Crisis experts are often called in to recover control of a situation when there seems to be no hope. Crisis recovery requires swift action to identify causes, isolate problems, and restore stability. The major causes need the most urgent attention.

There is no doubt the Prime Minister left pressing crisis management decisions hanging in limbo for too long. Fresh from a bloodbath at the Queensland election, the party is nursing gaping wounds with Peter Slipper and Craig Thomson embroiled in expanding scandals. Labor advisors have allowed these scandals to advance, unabated, which has very effectively undermined any positive news the party might have hoped to promote last week.

With no decisive stance from ALP leadership to support crisis media management around these contentious issues, the media has been in speculation overdrive. Then, after returning from overseas, Julia Gillard executed an about-face this week, shelving Peter Slipper and Craig Thomson until findings are handed down from investigations into their respective calamities. The title of Katharine Murphy’s opinion article in The Age this week said it all Labor on the critical list.

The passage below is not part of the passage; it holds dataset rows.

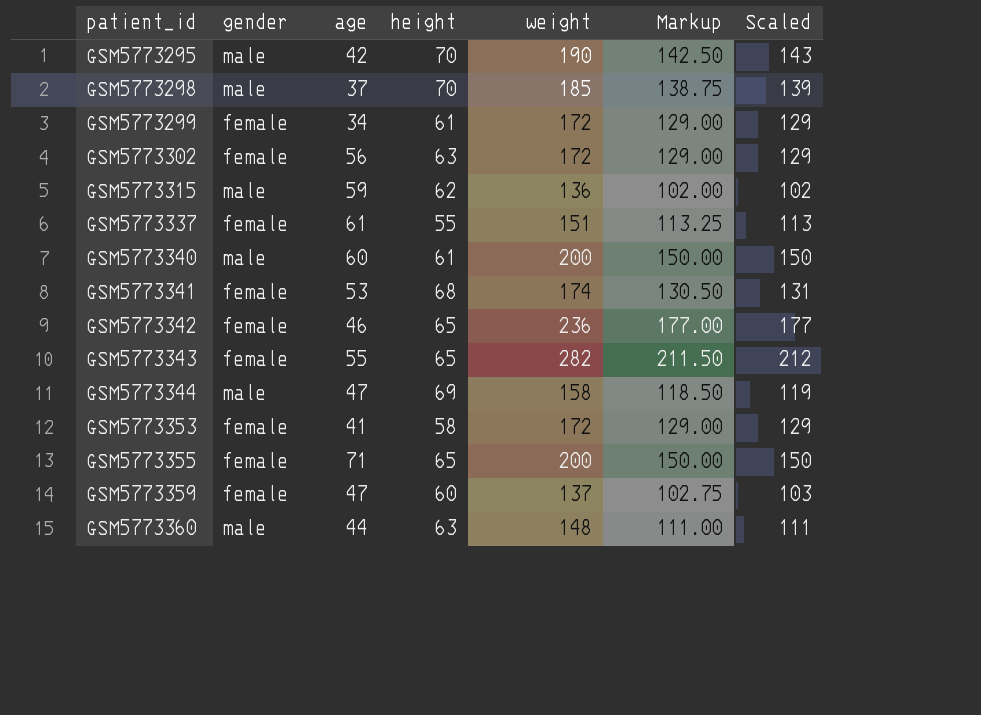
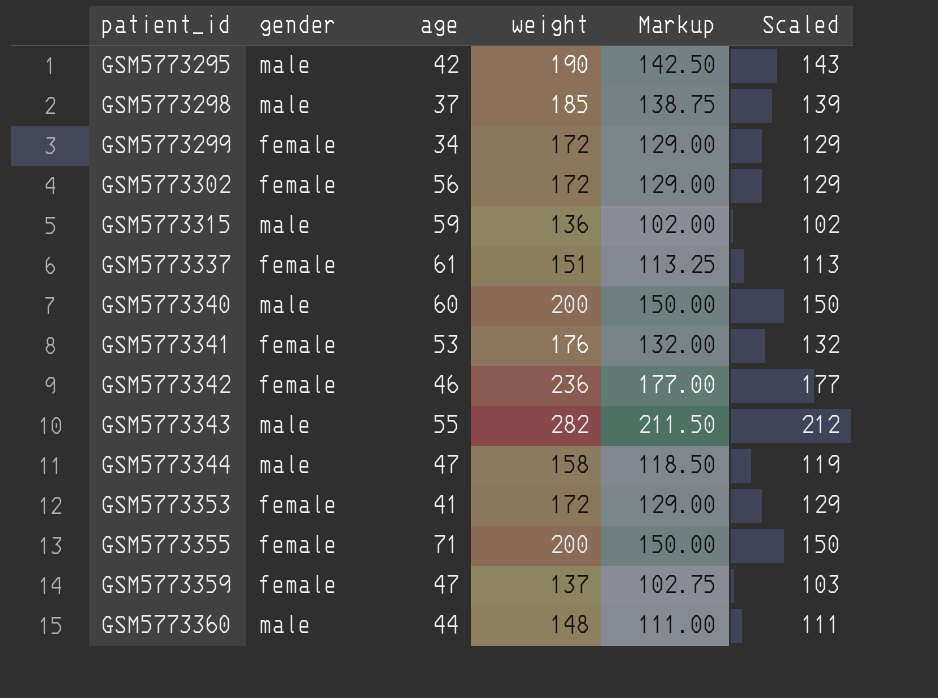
column height | position: 4 -> none
GSM5773341 | weight: 174 -> 176
GSM5773341 | Markup: 130.50 -> 132.00
GSM5773341 | Scaled: 131 -> 132
GSM5773343 | gender: female -> male

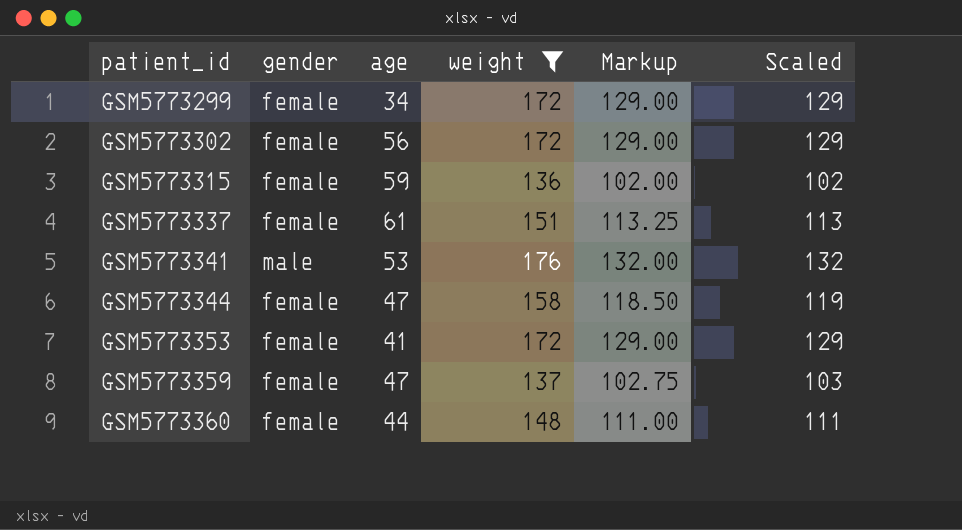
filter: none -> weight <= 176
GSM5773315 | gender: male -> female
GSM5773341 | gender: female -> male
GSM5773344 | gender: male -> female
GSM5773360 | gender: male -> female

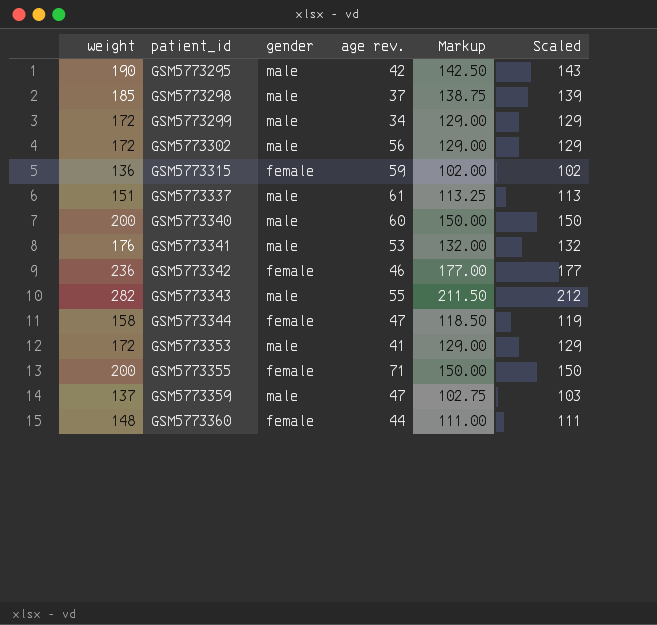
filter: weight <= 176 -> none
column weight | position: 4 -> 1
column name: age -> age rev.
GSM5773299 | gender: female -> male
GSM5773302 | gender: female -> male
GSM5773337 | gender: female -> male
GSM5773353 | gender: female -> male
GSM5773359 | gender: female -> male

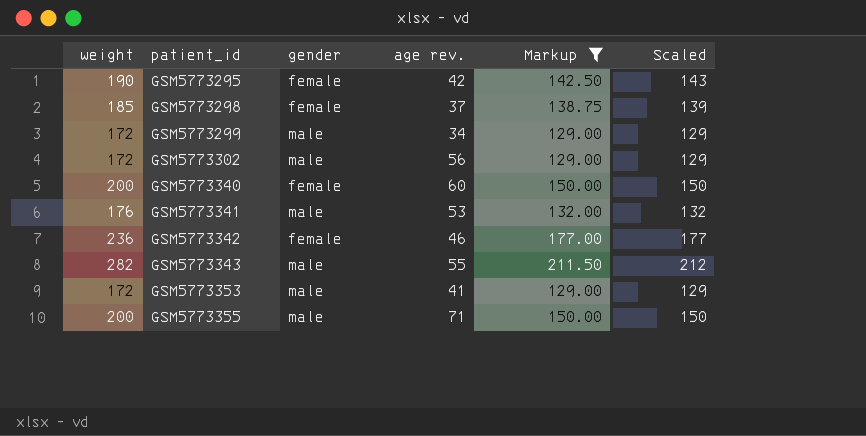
filter: none -> Markup >= 129.00
GSM5773295 | gender: male -> female
GSM5773298 | gender: male -> female
GSM5773340 | gender: male -> female
GSM5773355 | gender: female -> male

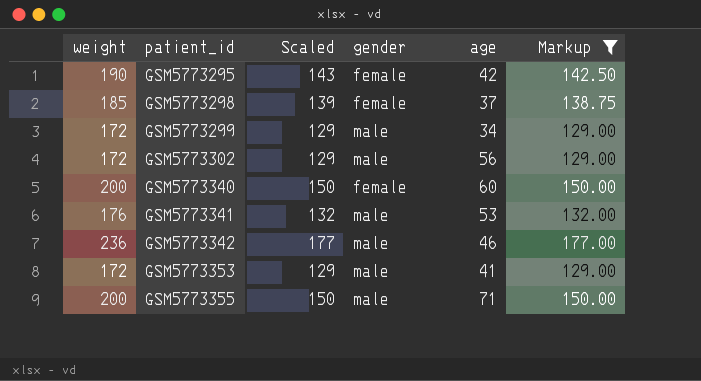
column Scaled | position: 6 -> 3
column name: age rev. -> age
row GSM5773343: 282 | male | 55 | 211.50 | 212 -> none
GSM5773342 | gender: female -> male

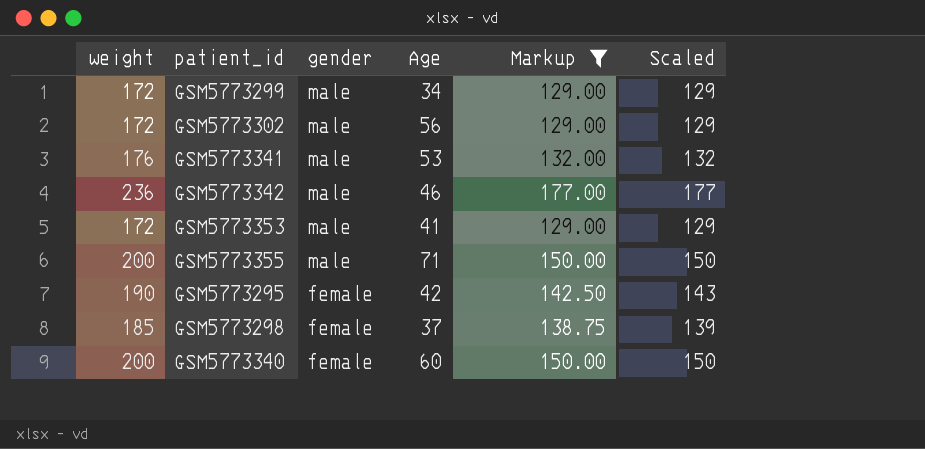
row order: patient_id ascending -> gender descending
column name: age -> Age
column Scaled | position: 3 -> 6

It seems the fundamental causes of the current ALP crisis are lack of trust, respect and relationships, both internally and externally. The goodwill bank is well and truly drained of funds for Labor, and for Julia Gillard. Even the Prime Minister’s backflip on Peter Slipper and Craig Thomson this week has incurred a backlash as the public expresses frustration in the lack of constancy and credibility shown by the nation’s leader. But then, trust has been a long-standing problem for Julia Gillard. She has demonstrated a tenuous grip on the notion of keeping her word, and allowed herself to be known as deceptive and untrustworthy.

This year the public has been privy to Labor’s fraction within. Clearly these three key elements – trust, respect, relationships – are not strong in Gillard’s team. A successful leader must be able to trust their team to be open and honest. Solid and genuine relationships engender a team environment where leaders can expect staff to be forthright with facts, even if these are potentially sensitive or harmful.

The Prime Minister needs to square up for a full and frank chat with her team, behind closed doors, to establish the facts. In providing a final opportunity for staff to air dirty laundry, Julia Gillard can stabilise Labor’s platform and ensure there are no more surprises.

Perhaps then Labor will have the inner strength to resurrect its brand with careful attention to core Labor values. Without trust and stability anchored in clear values, there is nothing for Labor to cling to in adversity.

It remains to be seen whether the ALP and our Prime Minister can recover from their current political maladies. It may be too late to salvage leadership at the next election, but Australia’s oldest political party has to consider its long-term prospects and arrest the brand’s downward spiral.